President of the ETUC Youth Committee

Youth unemployment is still sky-rocketing and in some European countries there is talk of a lost generation. At the beginning of 2016 the youth unemployment rate stood at 20,0%, a figure which conceals truly alarming figures for some Member States. ETUC Youth, the European Youth Trade Union Federations and all national youth Trade Unions throughout Europe have been urgently demanding repeatedly recovery and employment plans for investing in quality jobs for young people.

MOBILY IS HELPING THE EMPLOYABILITY
There are clearly many other factors influencing economic development and employment, but there is some consensus that mobility can have a role. Young people should be given the opportunity to study and work abroad under scholarships and other schemes to experience mobility from an early age. Mobility is seen as improving young people’s employability by helping them acquire key skills and competences, such as communication in a foreign language, intercultural understanding, social and civic participation, problem-solving skills and creativity in general. The European Commission has launched different tools as the European Alliance for apprenticeships, the Erasmus+ program and your first EURES job to attain this goals, but the figures show it’s still a long way ahead.

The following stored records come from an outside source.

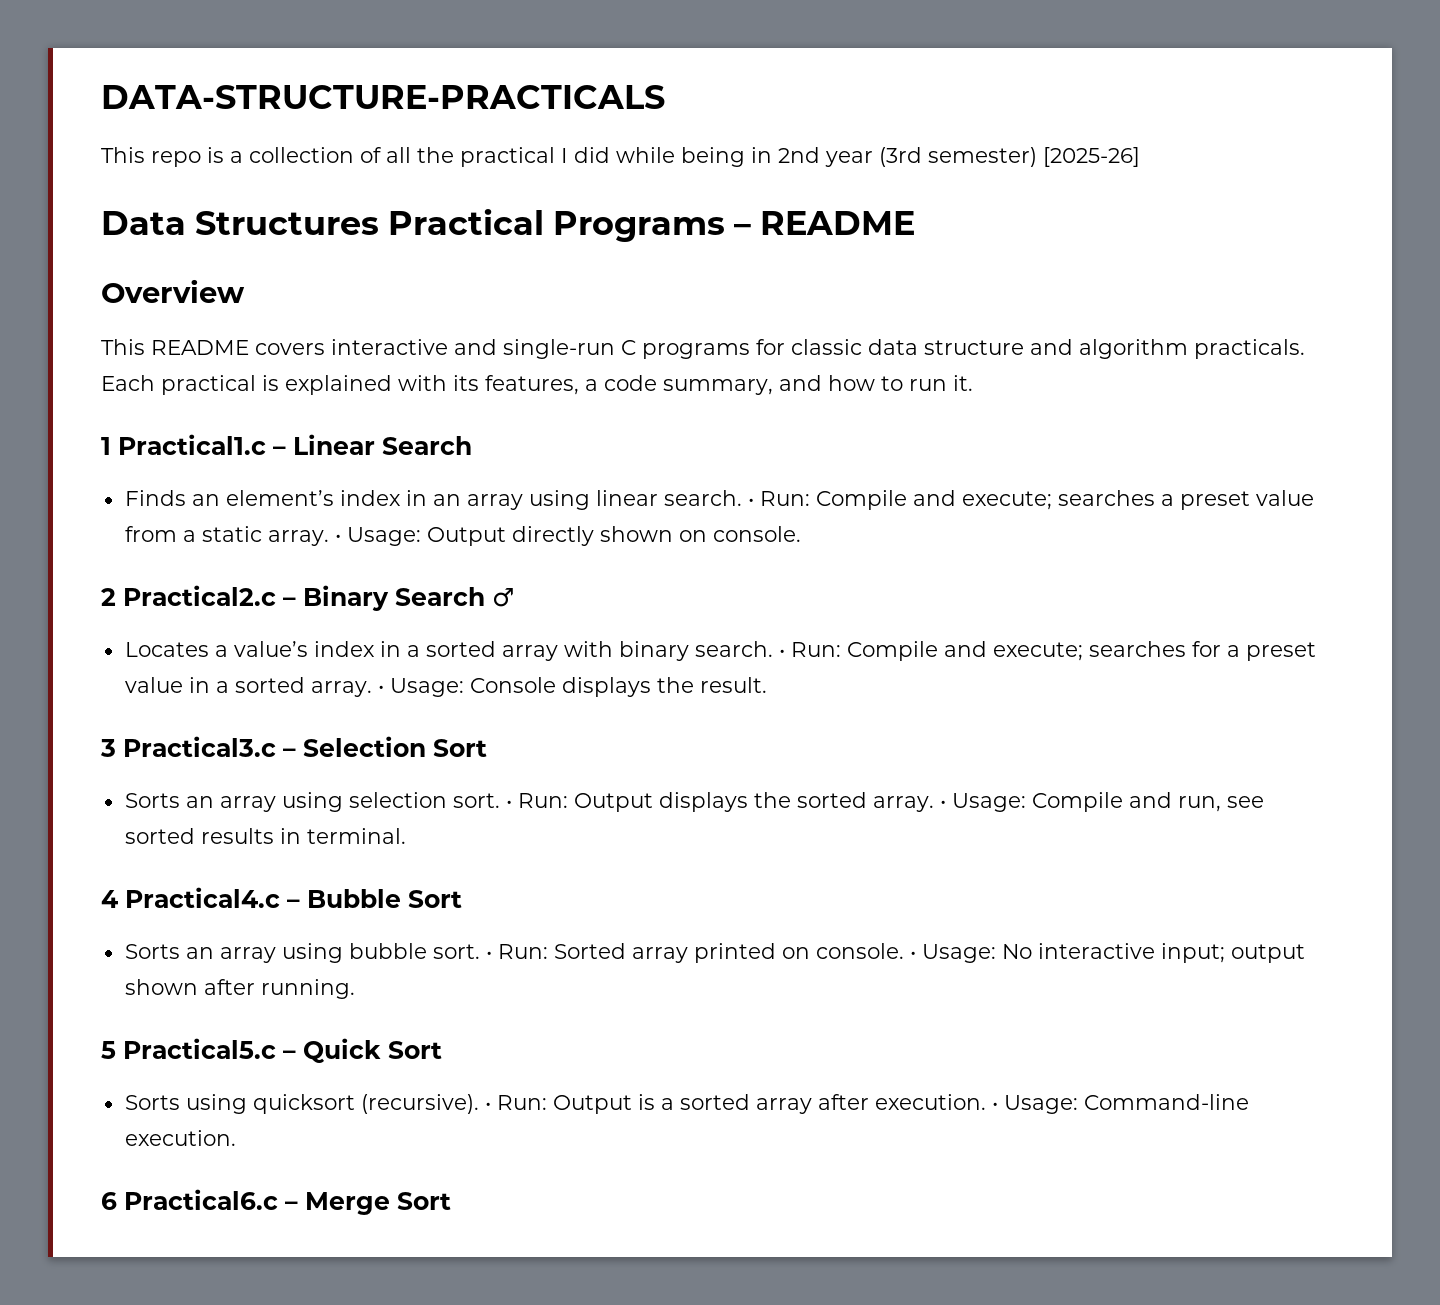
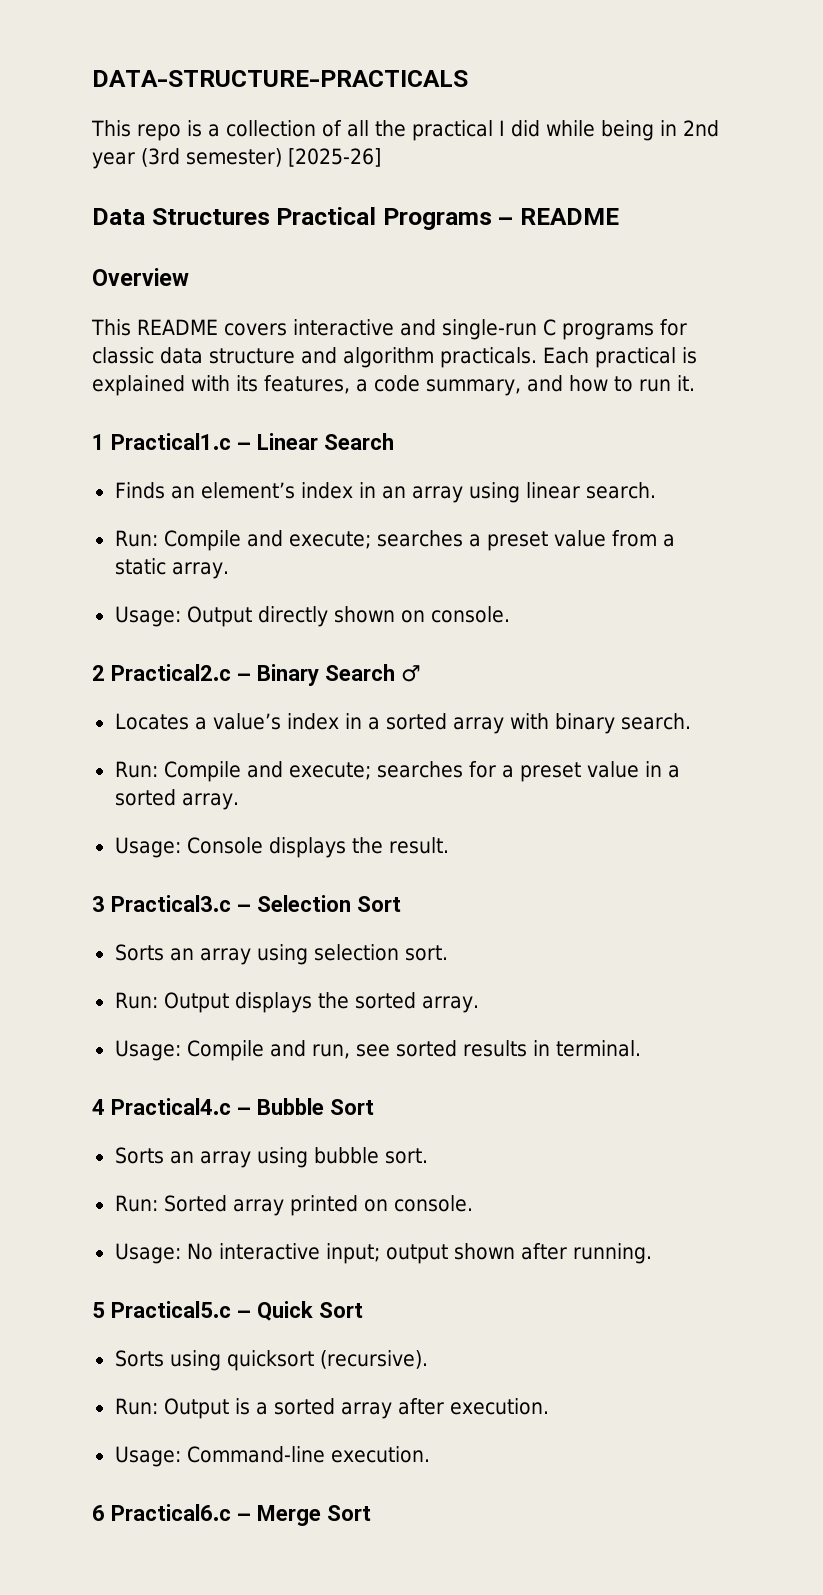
- Finds an element’s index in an array using linear search. • Run: Compile and execute; searches a preset value from a static array. • Usage: Output directly shown on console.
+ Finds an element’s index in an array using linear search.
+ Run: Compile and execute; searches a preset value from a static array.
+ Usage: Output directly shown on console.
- Locates a value’s index in a sorted array with binary search. • Run: Compile and execute; searches for a preset value in a sorted array. • Usage: Console displays the result.
+ Locates a value’s index in a sorted array with binary search.
+ Run: Compile and execute; searches for a preset value in a sorted array.
+ Usage: Console displays the result.
- Sorts an array using selection sort. • Run: Output displays the sorted array. • Usage: Compile and run, see sorted results in terminal.
+ Sorts an array using selection sort.
+ Run: Output displays the sorted array.
+ Usage: Compile and run, see sorted results in terminal.
- Sorts an array using bubble sort. • Run: Sorted array printed on console. • Usage: No interactive input; output shown after running.
+ Sorts an array using bubble sort.
+ Run: Sorted array printed on console.
+ Usage: No interactive input; output shown after running.
- Sorts using quicksort (recursive). • Run: Output is a sorted array after execution. • Usage: Command-line execution.
+ Sorts using quicksort (recursive).
+ Run: Output is a sorted array after execution.
+ Usage: Command-line execution.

AN UNIQUE EUROPEAN VOCABULARY FOR QUALIFICATIONS
By improving Europe’s youth employability, mobility supports and eases the transition of young people from school to the world of work. To reach this goal education qualifications should be recognized all over Europe. For academic qualifications, this issue has been addressed by the Bologna process. There is however no equivalent when it comes to vocational qualifications. This means that young people cannot start a course in one country and then finish it in another, and so prevents them from gaining the valuable cross-cultural experiences that many academic students enjoy. Developing a European vocabulary for vocational qualifications could foster mobility and substantially improve job opportunities for vocational workers. What is needed is a renewed democratization in the chapter of mobility for students and vocational workers. All social groups should be included in this not just the affluent backgrounds and academics.

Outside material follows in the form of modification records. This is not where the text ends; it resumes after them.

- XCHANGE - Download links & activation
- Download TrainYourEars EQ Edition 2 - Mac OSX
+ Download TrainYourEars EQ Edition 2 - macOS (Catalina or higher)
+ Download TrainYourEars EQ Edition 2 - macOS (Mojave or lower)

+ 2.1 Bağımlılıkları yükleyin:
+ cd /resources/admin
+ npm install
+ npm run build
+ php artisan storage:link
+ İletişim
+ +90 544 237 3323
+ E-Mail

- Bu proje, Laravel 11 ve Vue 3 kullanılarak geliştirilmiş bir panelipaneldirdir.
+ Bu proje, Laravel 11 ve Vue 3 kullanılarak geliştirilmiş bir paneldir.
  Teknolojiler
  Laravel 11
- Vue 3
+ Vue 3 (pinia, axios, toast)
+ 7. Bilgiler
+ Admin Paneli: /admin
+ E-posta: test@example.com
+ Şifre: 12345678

This apprenticeships and traineeships offer a tried and tested way of helping young people into work. Trade unions, along with employers’ organizations, have to be closely involved, at different levels, in the governance of Vocational Education and Training (VET) and apprenticeship systems. This trade union involvement covers a variety of different activities. In order to assure the quality of apprenticeships ETUC gave 21 recommendations towards a European quality framework for apprenticeships and work-based learning with best practices from the trade union movement1.

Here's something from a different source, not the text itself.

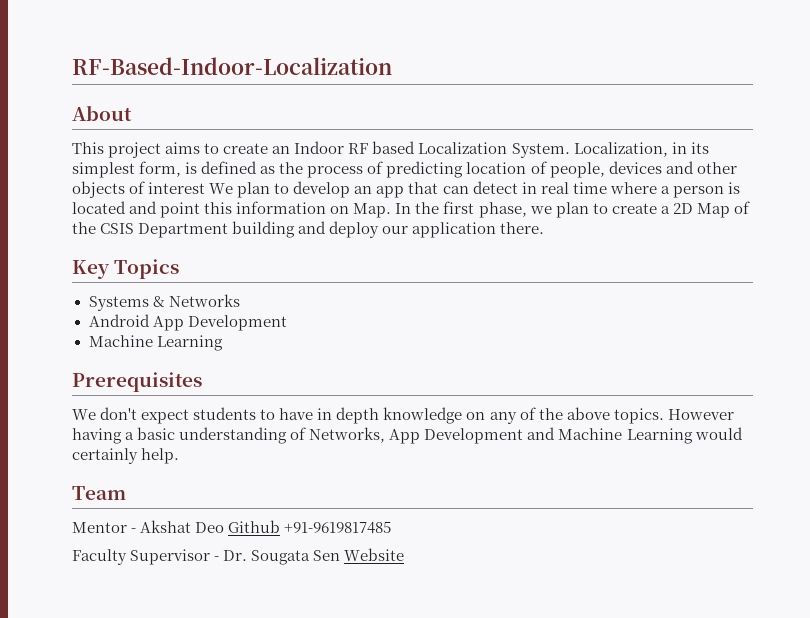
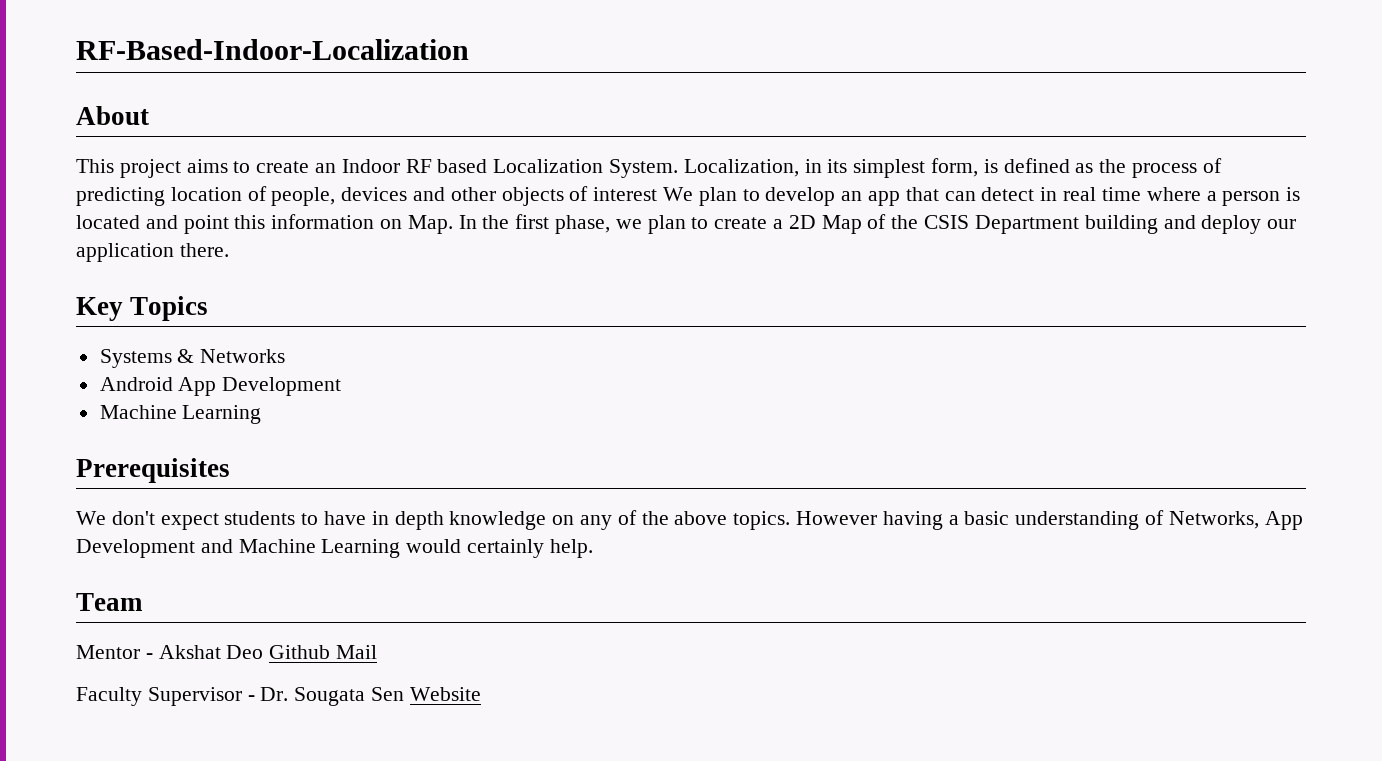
- Mentor - Akshat Deo Github +91-9619817485
+ Mentor - Akshat Deo Github Mail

A LACK OF QUALITY JOBS IN EUROPE
However in the background of the crisis mobility is too often a forced mobility. This ‘Brain Drain’ and economic emigration is not a positive choice and has negative implications for countries with very high youth unemployment rates. For this reason it is very important that mobility is voluntarily and does not result out of necessity in countries with struggling economic situations. Current austerity policies are forcing young people to leave their own country and work abroad often in precarious conditions. In any case, policy-makers are responsible for generating a situation of a free choice. This can be achieved by improving the job market through smart macro-economic decisions. The problem of unemployment is rather the massive lack of quality jobs for Europe’s youth.